И вот через какие-то несколько месяцев Каталина опять оказывается в такой же ситуации: с вытянутым пальцем, вся на виду на обочине шоссе. Она снова думает про похищения на картинах и спрашивает себя: среди всех этих пропавших или похищенных девушек, включая мифологических героинь на греческих вазах, которые она так любит рассматривать, – была ли среди них хоть одна, которая действительно сбежала из дома или покинула родные края совершенно одна и по своей воле, без всяких двадцатипятилетних женихов и мужчин вдвое старше нее? Худшим случаем, самым беспросветным, ей кажется миф о Персефоне: сначала ее похищает бог подземного царства, а в итоге она должна полгода проводить со своим похитителем, а другие полгода – с матерью. Каталина вдруг понимает, что, даже когда побег самый что ни на есть настоящий, как у Париса и Елены (Елены-не-Элены, Елены Троянской), его все равно называют похищением. Женское тело представляется как повод к началу войны, как украденный товар – как нечто принадлежащее кому угодно, только не самой Елене. В мифах говорится, что Елену уже похищали до этого, когда она была еще девочкой, Тесей и его друг Пирифой. По пути они бросили жребий, кто будет насиловать ее первым; победил Тесей, тот самый герой картин, росписей, скульптур и фильмов, одолевший Минотавра и Критского быка. Женщины и быки – главные трофеи античной культуры, думает она. Елену потом освободили – точнее, снова похитили – ее родные братья, которые хотели поскорее выдать ее замуж за Менелая. А от него она позже сбежала с Парисом. Но в книгах всегда говорится, что женщину похитили, а если она возлегла с мужчиной сама, то оказывается, что ее побудило к этому чье-то колдовство. Каталина приходит к выводу, что так было принято в то время, в античной литературе: женщина не наделена чувствами, если только она не богиня, – остальные никогда не проявляют инициативы и не испытывают никаких желаний. Каталина тоже не чувствует ни к кому сексуального влечения, но считает, что должна его испытывать, как мальчики, и гадает: это она как бы кастрирована или просто у нее такой способ выжить?

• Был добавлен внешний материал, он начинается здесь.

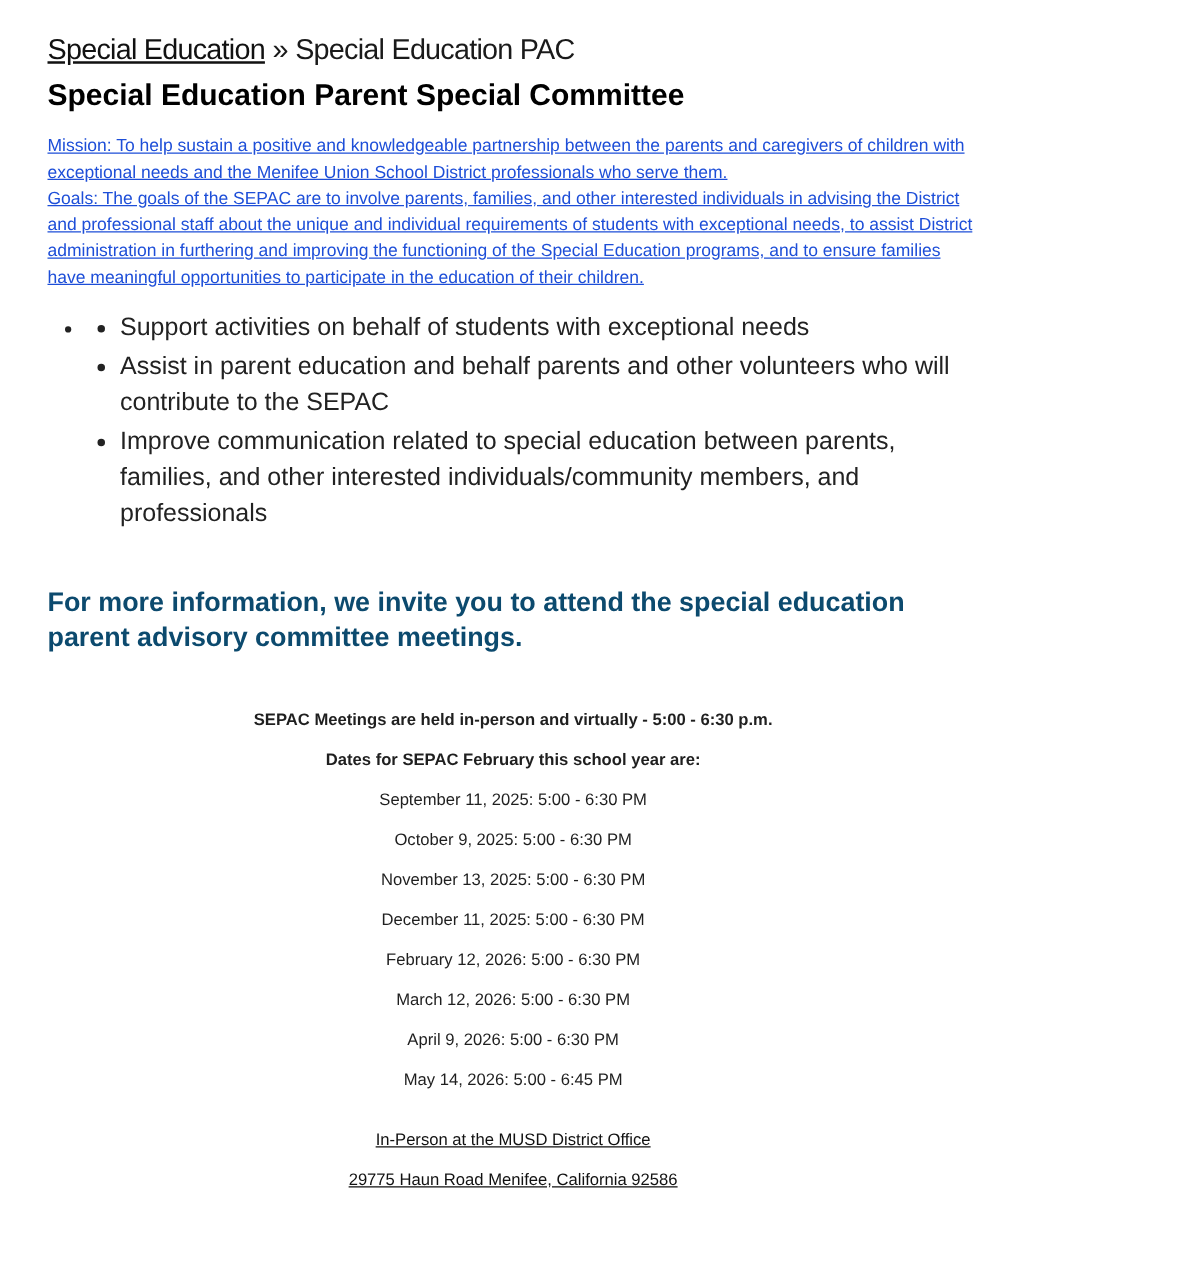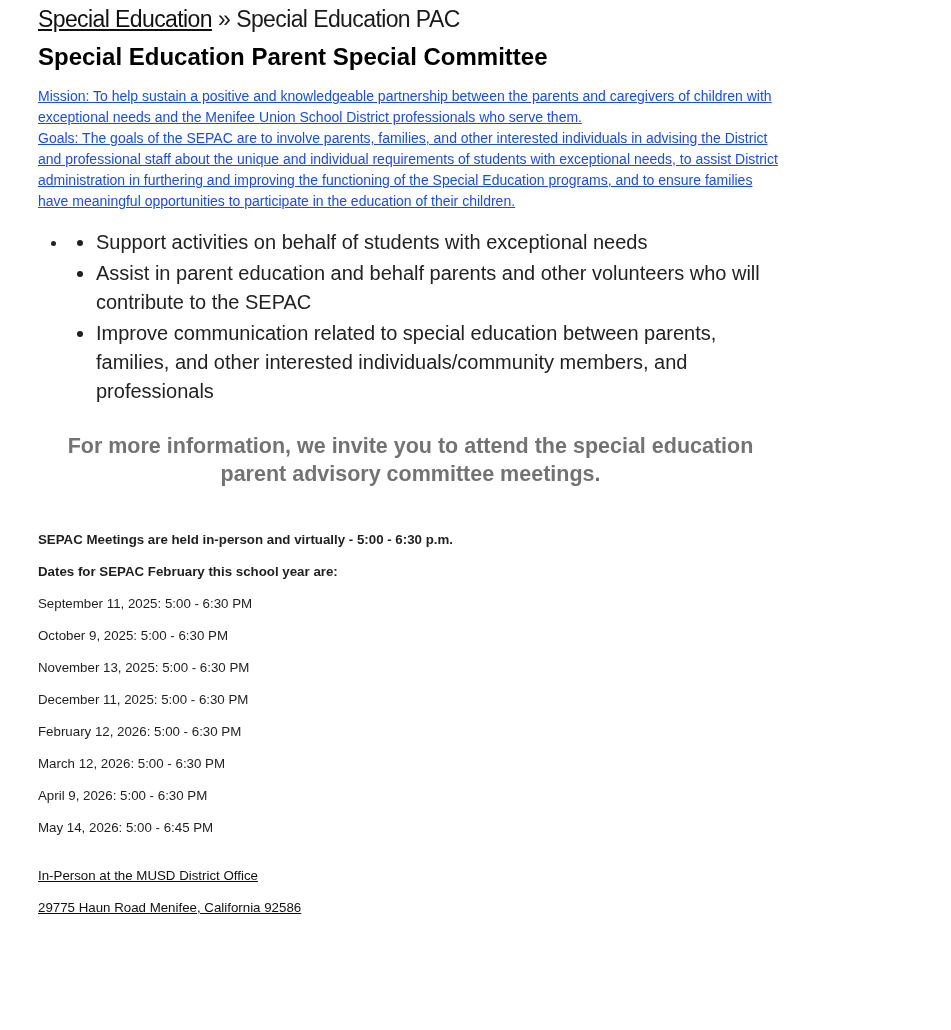"Special Education » Special Education" .page { padding: 4px 12px 0 38px -> 24px 12px 0 38px }
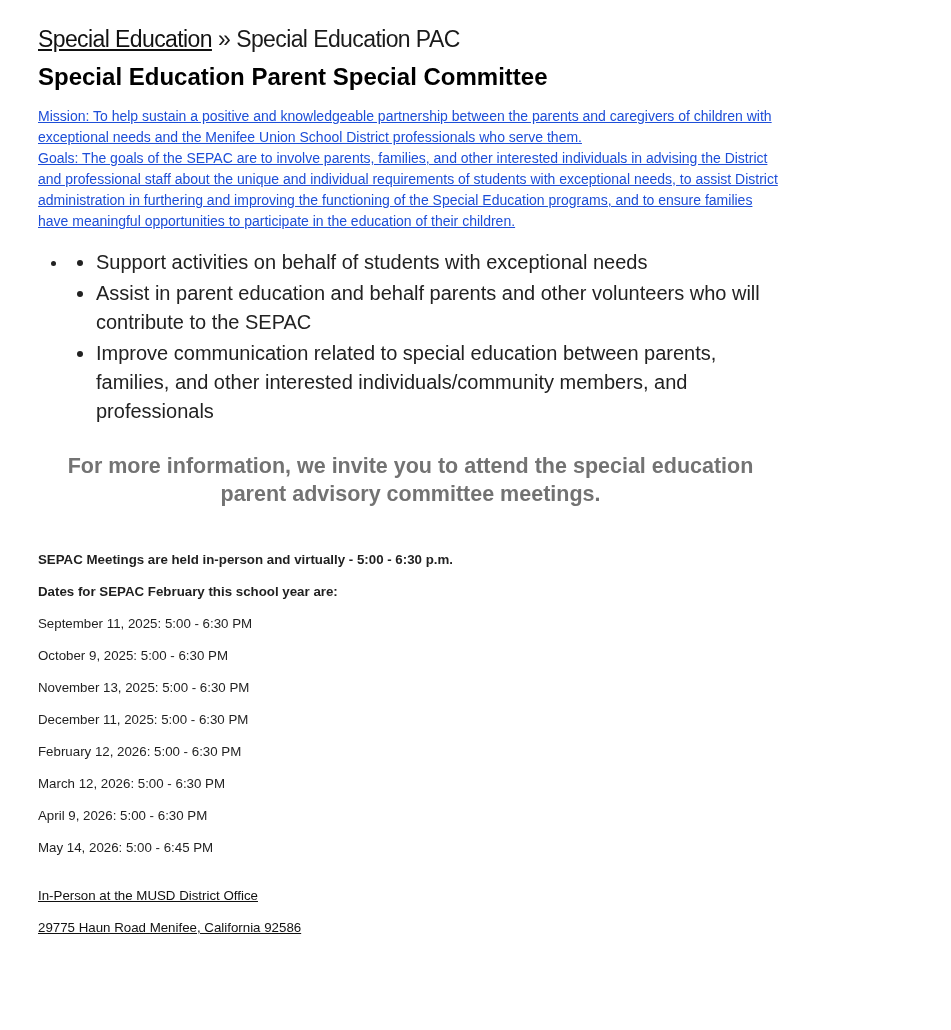"For more information, we invite" h2.invitation { color: #737373 -> #0c4a6e; margin: 26px 0 0 0 -> 42px 0 0 0; text-align: center -> none }
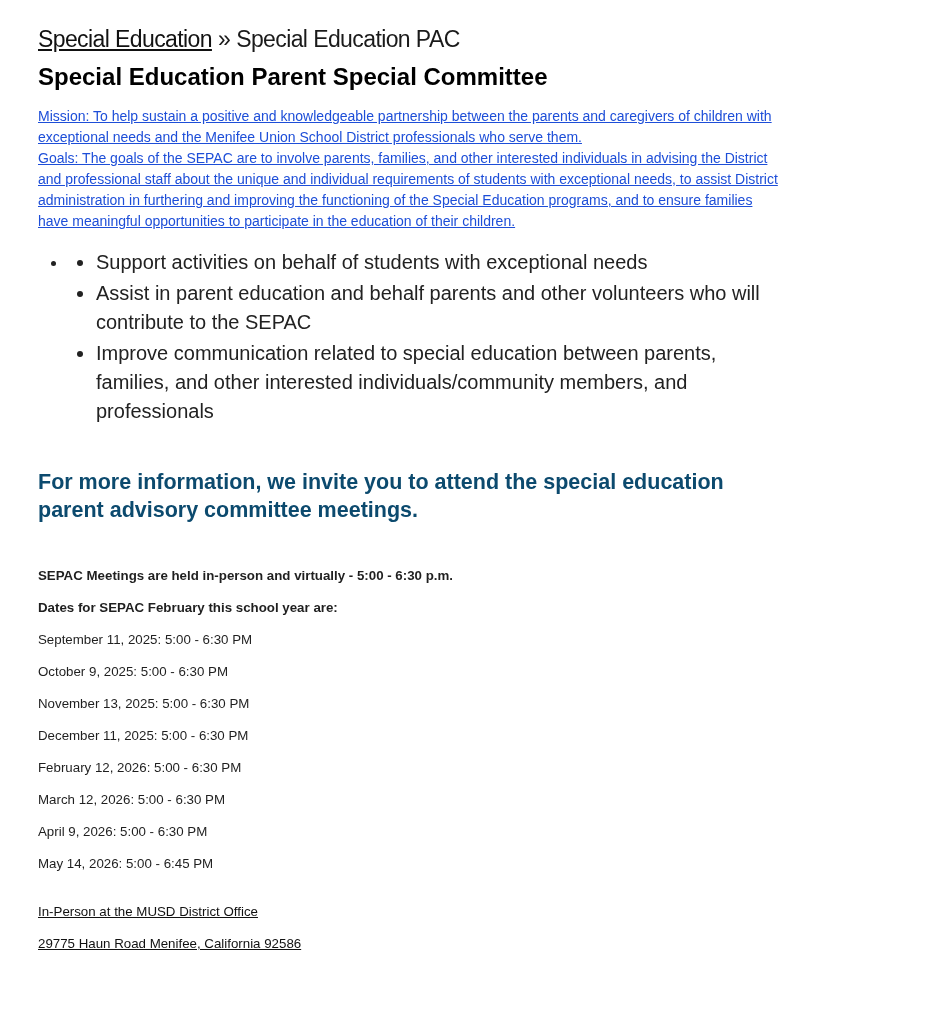"SEPAC Meetings are held in-person" .meetings p, .location p, .contact p { text-align: none -> center }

Она не помнит, чтобы по телевизору говорили о похищении, когда случилась та история с тремя девочками, впрочем, папа не разрешал дома смотреть бесчисленные программы, в которых обсуждали исключительно это происшествие. Но благодаря новостям, тому, что несколько месяцев в школе оно было главной темой для обсуждения, и беспрестанным маминым разговорам с соседками Каталина и так оказалась в курсе всех самых непристойных подробностей. Иногда ей кажется, что это бесконечная негласная война, троянский конь, полный канцерогенной информации, предназначенной только для одной группы населения, – ни в классических сказках, ни в истории искусства, ни в общедоступных зрелищах нет таких сюжетов, где не подчеркивалось бы, что они – девочки и женщины – находились не дома, а в темном лесу, или купались в реке, или шли по шоссе, и что самое страшное не случилось бы, если бы они избегали этих мест, в то время как мужчины там ходят совершенно спокойно. Каталина пытается найти хоть одно исключение и вспоминает только про нимфу Дафну, ей удалось ускользнуть от Аполлона, но пришлось для этого обернуться деревом. Может быть, изменить облик своего тела, добавить или убавить ему плоти – единственный способ защититься в этой жизни. Каталина спрашивает себя, не это ли пытается сделать мама.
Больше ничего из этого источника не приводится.